The secret is out - the WSJ has posted the list of the world's 29 "too big to fail" banks (in the opinion of the G-20, at least):

  • Bank of America (US)
  • Bank of New York Mellon (US)
  • Citigroup (US)
  • Goldman Sachs (US)
  • J.P. Morgan (US)
  • Morgan Stanley (US)
  • State Street (US)
  • Wells Fargo (US)
  • BNP Paribas SA (France)
  • Banque Populaire (France)
  • Crédit Agricole SA (France)
  • Société Générale SA (France)
  • Barclays PLC (UK)
  • HSBC Holdings PLC (UK)
  • Lloyds Banking Group PLC (UK)
  • Royal Bank of Scotland PLC (UK)
  • Mitsubishi UFJ FG (Japan)
  • Mizuho FG (Japan)
  • Sumitomo Mitsui FG (Japan)
  • Commerzbank AG (Germany)
  • Deutsche Bank AG (Germany)
  • UBS AG (Switzerland)
  • Credit Suisse AG (Switzerland)
  • Dexia SA (Belgium)
  • Bank of China (China)
  • Unicredit Group SA (Italy)
  • ING Groep NV (Netherlands)
  • Banco Santander SA (Spain)
  • Nordea AB (Sweden)

Interesting list. The question is, what should we do with this new knowledge? Well, that depends greatly upon what you mean by "we":
  • Since these banks are almost definitely going to get bailed out if something goes wrong, you might want to invest in these banks (or, better yet, buy bonds issued by these banks), because it's an almost guaranteed, safe investment.

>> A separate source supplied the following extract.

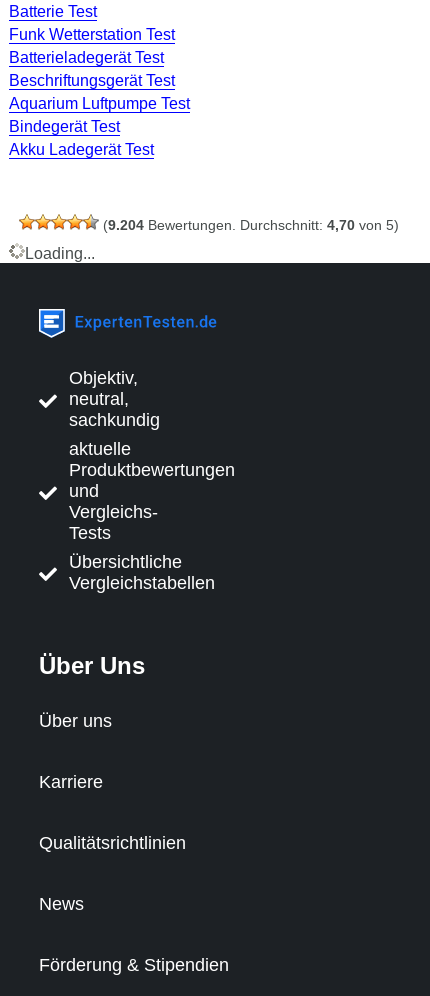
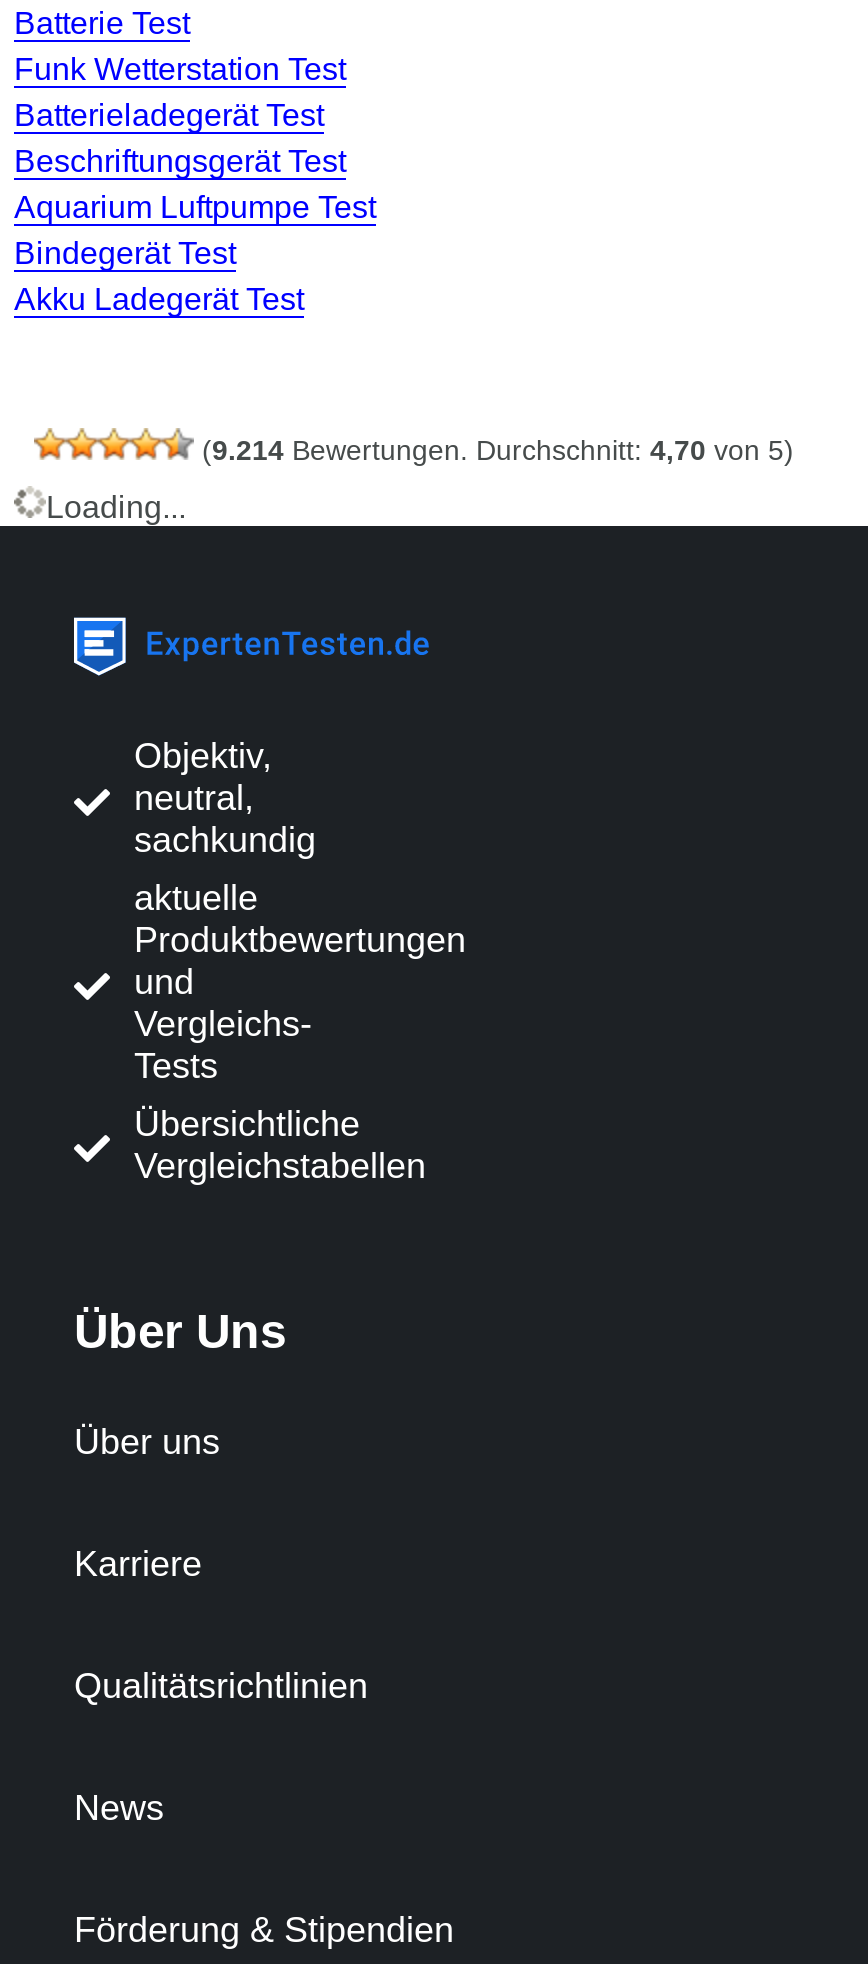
- (9.204 Bewertungen. Durchschnitt: 4,70 von 5)
+ (9.214 Bewertungen. Durchschnitt: 4,70 von 5)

  • Or, you might want to put your deposits in these banks, since they're not going anywhere.
  • Alternatively, if you don't think that any bank should be "too big to fail," you should be sure to do no business with these banks - don't invest in them; withdraw your money from them; etc.

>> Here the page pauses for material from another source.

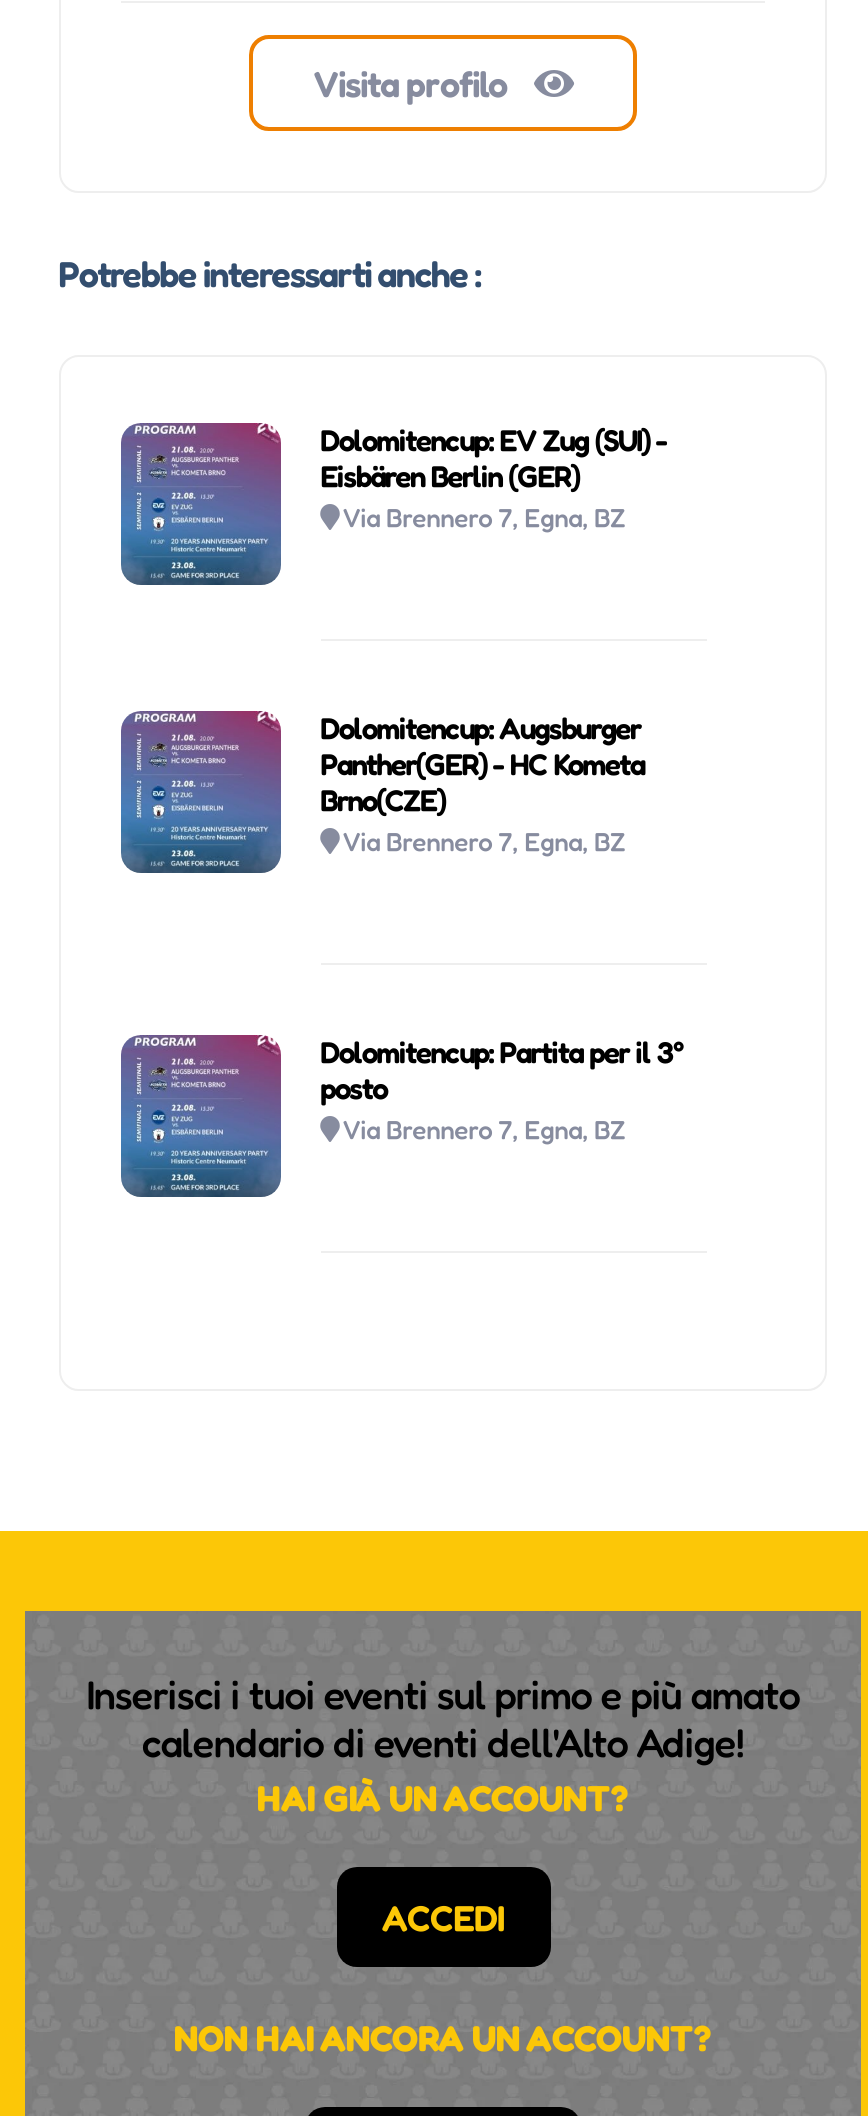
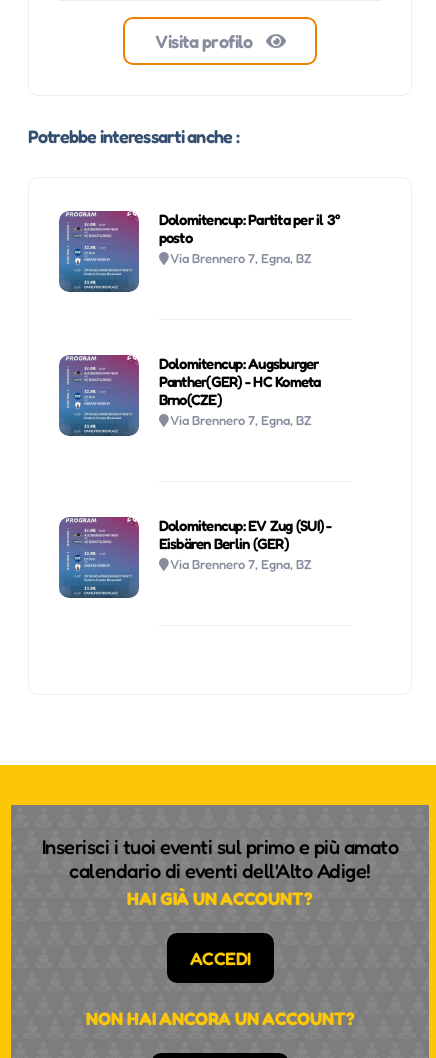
moved down: Dolomitencup: EV Zug (SUI) - | Eisbären Berlin (GER)

moved up: Dolomitencup: Partita per il 3° | posto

  • If you're a government, you might decide to break up these banks into smaller banks that are small enough to fail, as this might increase stability and efficiency in the financial markets.
  • Alternatively, if you're a government, you might not want to anger these banks, as they likely control your (and the world's) economy.

So, what would you do with the "too big to fail" banks?